Ach lieve Heer, wat was zij schoon, wat billen mals en rond,
wat dievenoog, wat krullend haar, wat lieve kleine mond.
Gij Schepper gij die alles kunt, kom maak mij zo ’n ding
en ‘k zweer dat ik mijn leven lang uw lof en almacht zing.
De goede God wist gene raad, ofschoon hij alles weet,
want wat de eerste mens hem vroeg, dat deed hem waarlijk leed,
maar aangezien hij ’t zelve vroeg, dacht God dat het zo zij,
en d’eerste vrouw die werd geflikt uit stof en as en klei.
En Adam sliep weer als de Heer hem ene rib ontnam
wijl Eva, eerst een beeld van klei, nu tot het leven kwam.

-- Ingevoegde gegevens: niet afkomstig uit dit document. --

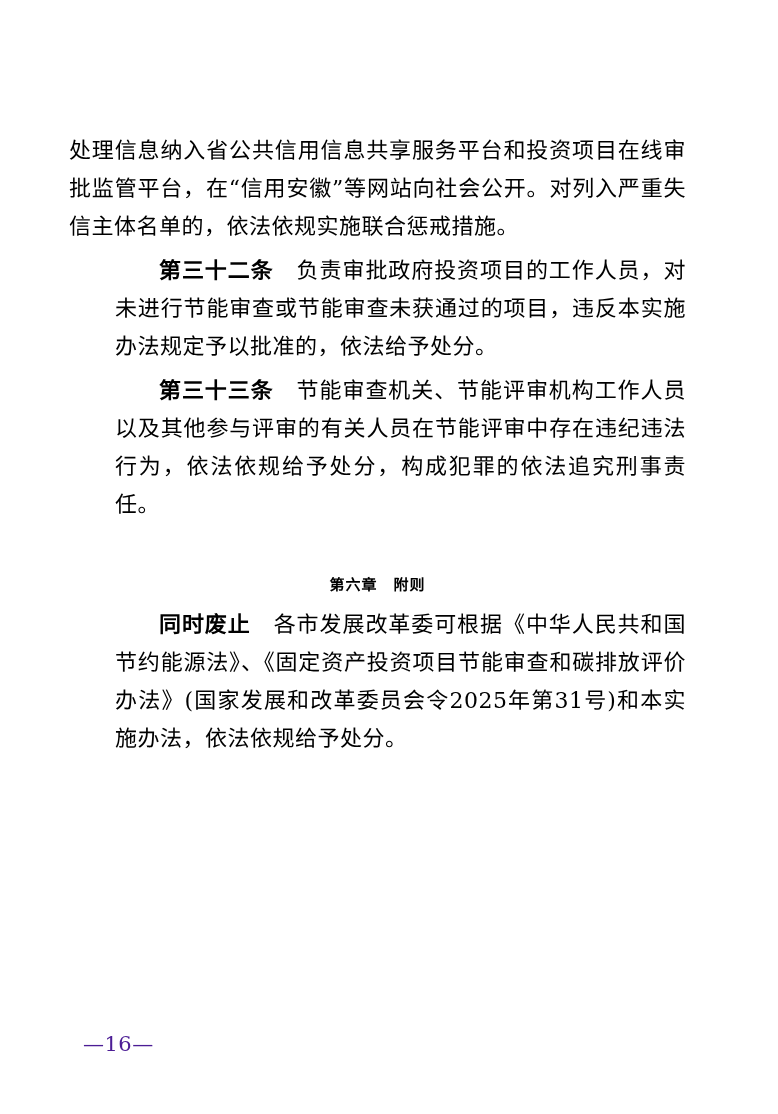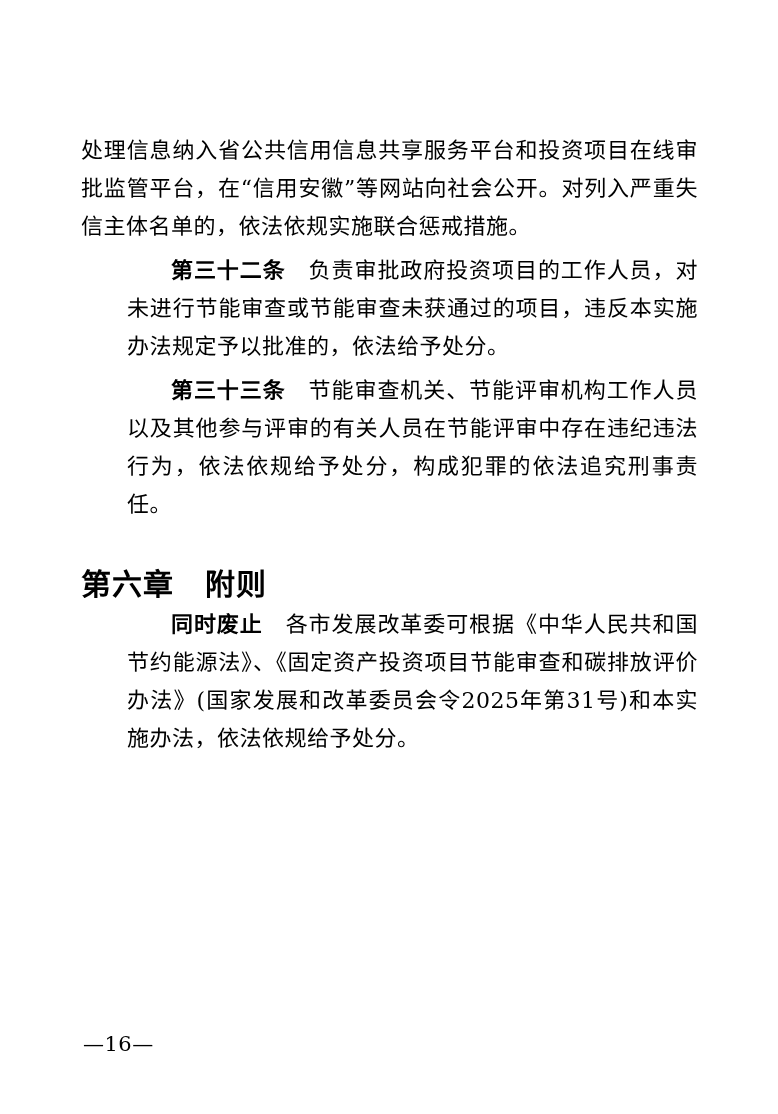"处理信息纳入省公共信用信息共享服务平台和投资项目在线审批监管平台，在“信用安徽”" .content { left: 81px -> 69px }
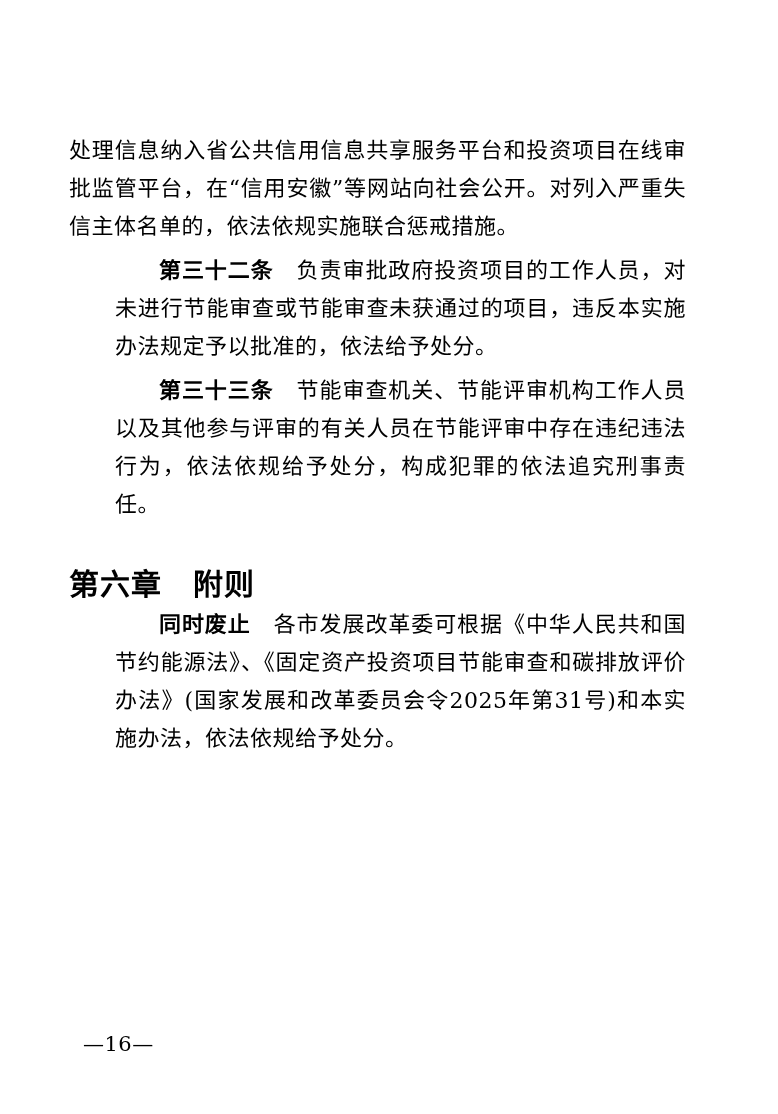"第六章 附则" h2.chapter { font-size: 30px -> 15px; text-align: left -> center }
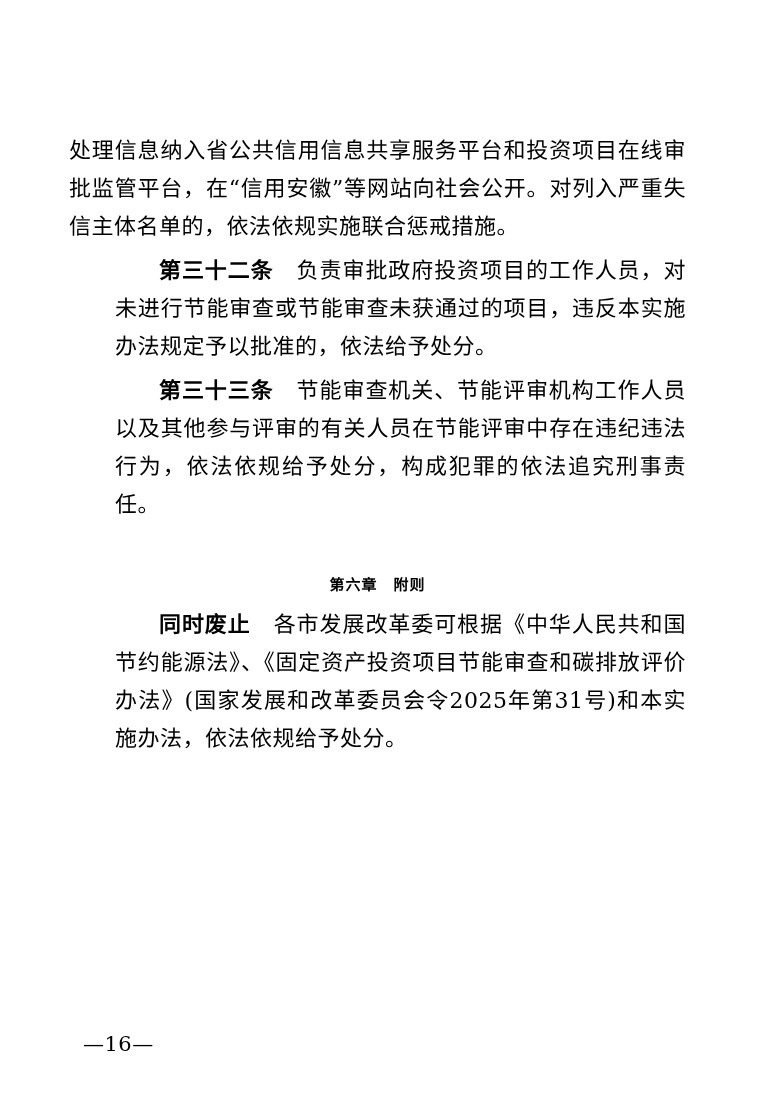"—16—" .footer-page-number { color: #000000 -> #4c1d95 }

En ‘s avonds toen zij naast haar man zich neerlei in het groen
gaf d’eerste man aan d’eerste vrouw voor d’eerste maal een zoen.
Geen pen beschrijft de zoete vreugd, het onbegrensd genot
dat hij haar schonk, dat zij hem gaf, van liefde beiden zot.
Ook toen de Schepper Adam vroeg, welnu wat denkt ge man?
Riep hij, neem al mijn ribben weg en maak er vrouwen van.